You used to be at the end of the phone line when not with me. But now you are in my heart and you know how much I am missing you. Also thinking of Vimla Mausi who went to be with you all just around this time. Papa, then Vimla Mausi and then Taiji - all within less than one and a half month time.

I remember last time I saw Vimla Mausi - it was in 1988 at Mawana. I still see her standing in aangan and saying to me 'agli baar Panta jarur aana'. I never saw her again.

I hope you are all together now. I hope there is no pain and tears where you are - hope it is all nice sunshine and warm. This reminds me of those winter days when we used to sit in warm sunshine on the roof and eat peanuts, read magazines and news papers and talk and talk. Ammaji used to make those "Jawai" with both hands moving so quickly. I was telling Chris the other day about those potato chips and papad that you both used to make in winter. I can almost taste those when I think of them. 

Missing all that. Missing all of you.
I have shared pictures of Nanaji, Naniji and Usha Mausi with Rajat. I will leave these to be sent to him after I am gone. I miss Usha Mausi. Some people are born under a bad star = and she was certainly one of those. But still mostly what I remember about her is her BIG smile!

Love you.
Your daughter

Recent stories

Your favorite mala

Shared by Sandhia McLeod on January 23, 2021
Dear Mummy
Today I gave your favorite mala to Tammy.  She will take good care of it.  I hope that this made you smile.  You always wanted to share your things with us.  I miss you more than I thought I would but probably as much as you did.  You knew how hard it will be for me and it is.  Whenever I dream of you - that is a good day...
Miss you always.
With Love
Your daughter

Happy 80th Birthday

Shared by Sandhia McLeod on September 20, 2017

We celebrated the birthday at Fitchburg Senior Center where both Mummy and Papa used to go for exercises, Bridge, Craft etc.  Mummy made several quilts and knitted things for the Senior Center.

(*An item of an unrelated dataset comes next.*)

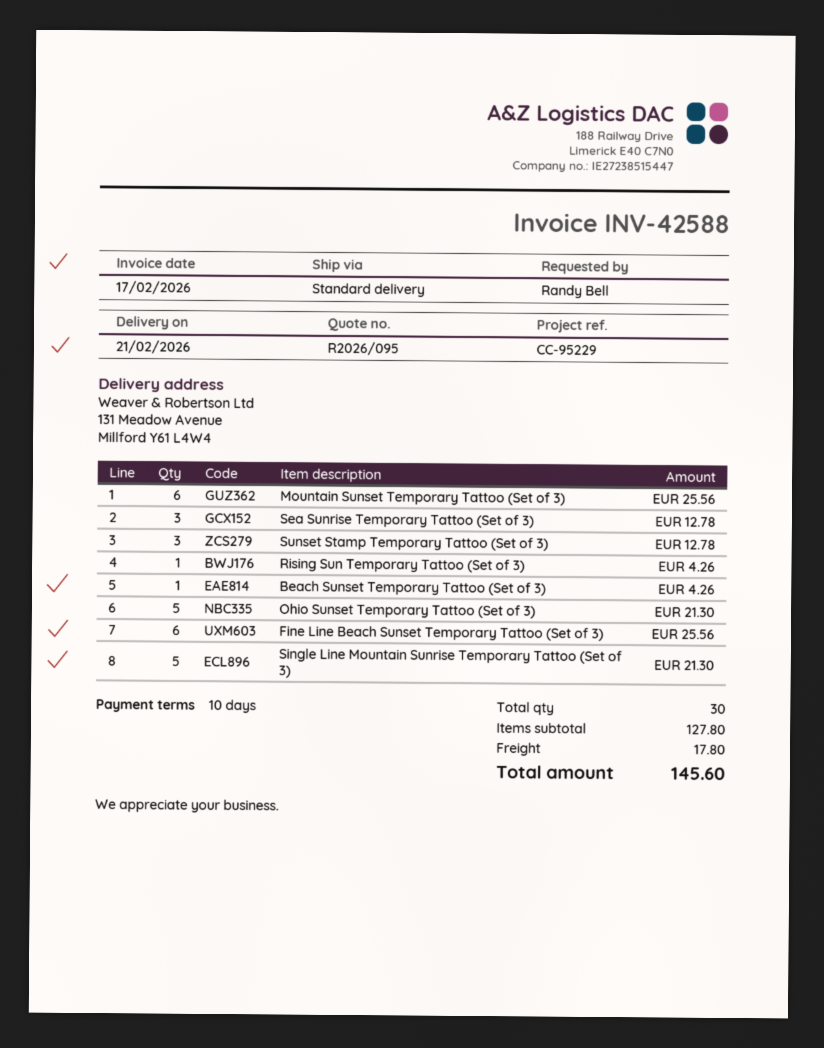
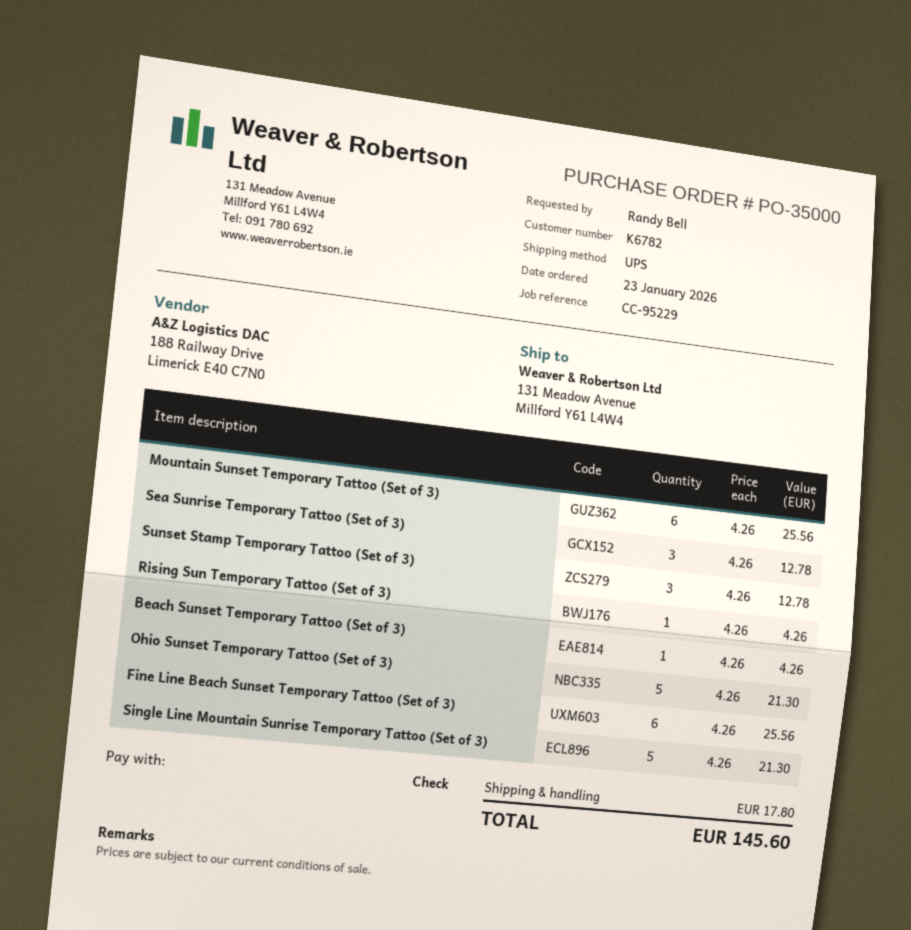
shipping method: standard -> UPS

Papa could not go to celebrate it with Jill, Sarah and Laura to Swan Creek Park where Mummy's Memorial Bench is this year.  He was in Hospital, waiting to be released.  He always takes a balloon and rose to the Bench.  I was in Maryland but I sent the cake to the Sr. Center so that people there could enjoy it.  Mummy liked to have lots of people around.  Laura brought a rose to the Bench for her and placed it on her bench.

The Center posted the following on their Facebook page --
"
A big thank you to the Bansal family for the amazing cake they offered today in remembrance of Saroj's birthday. We miss Saroj's sweetness at the Senior Center, and are honored to remember her on this special day.
"

Playing in snow

Shared by Sandhia McLeod on February 19, 2017

1977, Our First Snow in United States.

Mummy, then barely 40 years old, playing in snow in Parking Lot of our Apartments.